Search code examples
phpregexstrpos

PHP substring matching whole words


I am trying write a StringMatch function that returns true when words from one string can be found in another string. The exception is that I don't want matches for things like plurals and other suffixes, and I would also like to avoid matching when a word is prefixed.

To explain more visually:

apple watch - apple watches (no match)
apple watch - apple watch repairs (match)
apple watch - new apple watch (match)
apple watch - pineapple watch (no match)

I would like is this:

echo StringMatch("apple watch", "apple watches");       // output 0
echo StringMatch("apple watch", "apple watch repairs"); // output 1
echo StringMatch("apple watch", "new apple watch");     // output 1
echo StringMatch("apple watch", "pineapple watch");     // output 0

I have had some basic success with strpos() I cannot figure out how to return "0" when the second string contains suffixes or prefixes as per examples above.

Here is how I'm trying to solve it:

function StringMatch($str1,$str2)
{
    if (SomeFunctionOrRegex($str1,$str2) !== false)
    {
        return(1);
    }
    else
    {
        return(0);
    }
}

Perhaps there is a graceful regex solution.

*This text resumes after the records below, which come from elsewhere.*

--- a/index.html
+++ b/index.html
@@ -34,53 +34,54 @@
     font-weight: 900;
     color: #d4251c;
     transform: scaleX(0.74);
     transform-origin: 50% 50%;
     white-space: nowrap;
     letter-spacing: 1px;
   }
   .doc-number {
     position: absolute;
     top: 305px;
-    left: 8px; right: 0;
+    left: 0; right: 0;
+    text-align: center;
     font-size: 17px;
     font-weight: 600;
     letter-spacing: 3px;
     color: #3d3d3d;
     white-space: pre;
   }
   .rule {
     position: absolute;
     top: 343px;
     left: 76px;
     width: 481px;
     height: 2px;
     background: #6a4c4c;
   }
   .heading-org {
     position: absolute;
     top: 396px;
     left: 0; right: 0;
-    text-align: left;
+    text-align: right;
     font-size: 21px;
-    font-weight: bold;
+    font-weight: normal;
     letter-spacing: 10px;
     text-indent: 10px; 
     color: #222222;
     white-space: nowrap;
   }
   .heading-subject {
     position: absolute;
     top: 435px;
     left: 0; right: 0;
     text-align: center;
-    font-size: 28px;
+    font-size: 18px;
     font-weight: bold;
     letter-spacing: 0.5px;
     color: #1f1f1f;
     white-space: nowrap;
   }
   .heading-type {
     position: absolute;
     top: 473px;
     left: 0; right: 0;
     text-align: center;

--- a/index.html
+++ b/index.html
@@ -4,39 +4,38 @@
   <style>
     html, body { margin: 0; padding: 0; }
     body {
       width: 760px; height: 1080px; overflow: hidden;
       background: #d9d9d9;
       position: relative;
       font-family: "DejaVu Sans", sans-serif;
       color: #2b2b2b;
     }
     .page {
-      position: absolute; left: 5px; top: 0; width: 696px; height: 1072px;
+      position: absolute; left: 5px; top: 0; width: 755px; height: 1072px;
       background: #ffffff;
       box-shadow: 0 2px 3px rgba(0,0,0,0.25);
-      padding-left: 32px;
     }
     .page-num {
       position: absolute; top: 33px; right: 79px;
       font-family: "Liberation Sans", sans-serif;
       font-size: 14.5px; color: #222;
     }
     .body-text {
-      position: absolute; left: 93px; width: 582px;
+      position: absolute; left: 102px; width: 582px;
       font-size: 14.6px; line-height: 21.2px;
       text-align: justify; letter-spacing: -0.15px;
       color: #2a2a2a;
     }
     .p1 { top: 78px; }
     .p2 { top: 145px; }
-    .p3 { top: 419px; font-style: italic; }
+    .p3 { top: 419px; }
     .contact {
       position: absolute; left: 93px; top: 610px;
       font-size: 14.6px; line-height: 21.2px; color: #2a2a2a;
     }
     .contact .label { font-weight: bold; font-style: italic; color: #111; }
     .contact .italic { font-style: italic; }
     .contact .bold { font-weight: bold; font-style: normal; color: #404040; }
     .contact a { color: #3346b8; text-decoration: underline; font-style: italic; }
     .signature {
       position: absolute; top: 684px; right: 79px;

I have tried strpos() but it is not strict enough for my needs.


Solution

  • Like this as I said in the comments

    function StringMatch($str1,$str2)
    {
      return preg_match('/\b'.preg_quote($str1,'/').'\b/i', $str2);
    }
    
    echo StringMatch("apple watch", "apple watches");       // output 0
    echo "\n";
    echo StringMatch("apple watch", "apple watch repairs"); // output 1
    echo "\n";
    echo StringMatch("apple watch", "new apple watch");     // output 1
    echo "\n";
    echo StringMatch("apple watch", "pineapple watch");     // output 0
    echo "\n";
    

    Output:

    0
    1
    1
    0
    

    Sandbox

    Preg Quote in necessary to avoid issues where $str1 could contain things like . which in Regex is any character.

    Furthermore you could strip punctuation like this

    $str1 = preg_replace('/[^\w\s]+/', '', $str1);
    

    For example:

    echo StringMatch("apple watch.", "apple watch repairs"); // output 1
    

    Without removing the punctuation, this will return 0. Rather or not that is important is up to you.

    Sandbox

    UPDATE

    Match out of order, for example:

    //words out of order
    echo StringMatch("watch apple", "new apple watch");     // output 1
    

    The easy way is implode/explode:

    function StringMatch($str1,$str2)
    {
      //use one or the other
      $str1 = preg_replace('/[^\w\s]+/', '', $str1);
      //$str1 = preg_quote($str1,'/');
      $words = explode(' ', $str1);
      preg_match_all('/\b('.implode('|',$words).')\b/i', $str2,     $matches);
      return count($words) == count($matches[0]) ? '1' : '0';
    }
    

    Sandbox

    You can also skip the explode/implode and use

     $str1 = preg_replace('/\s/', '|', $str1);
    

    Which can be combined to the other preg_replace

     $str1 = preg_replace(['/[^\w\s]+/','/\s/'], ['','|'], $str1);
    

    Or all together

    function StringMatch($str1,$str2)
    {
      $str1 = preg_replace(['/[^\w\s]+/','/\s/'], ['','|'], $str1);
      preg_match_all('/\b('.$str1.')\b/i', $str2, $matches);
      return (substr_count($str1, '|')+1) == count($matches[0]) ? '1' : '0';
    }
    

    Sandbox

    But then of course you can't count the words array, but you can count the number of | pipes which is 1 less then the number of words (hence the +1). That is if you care that all the words match.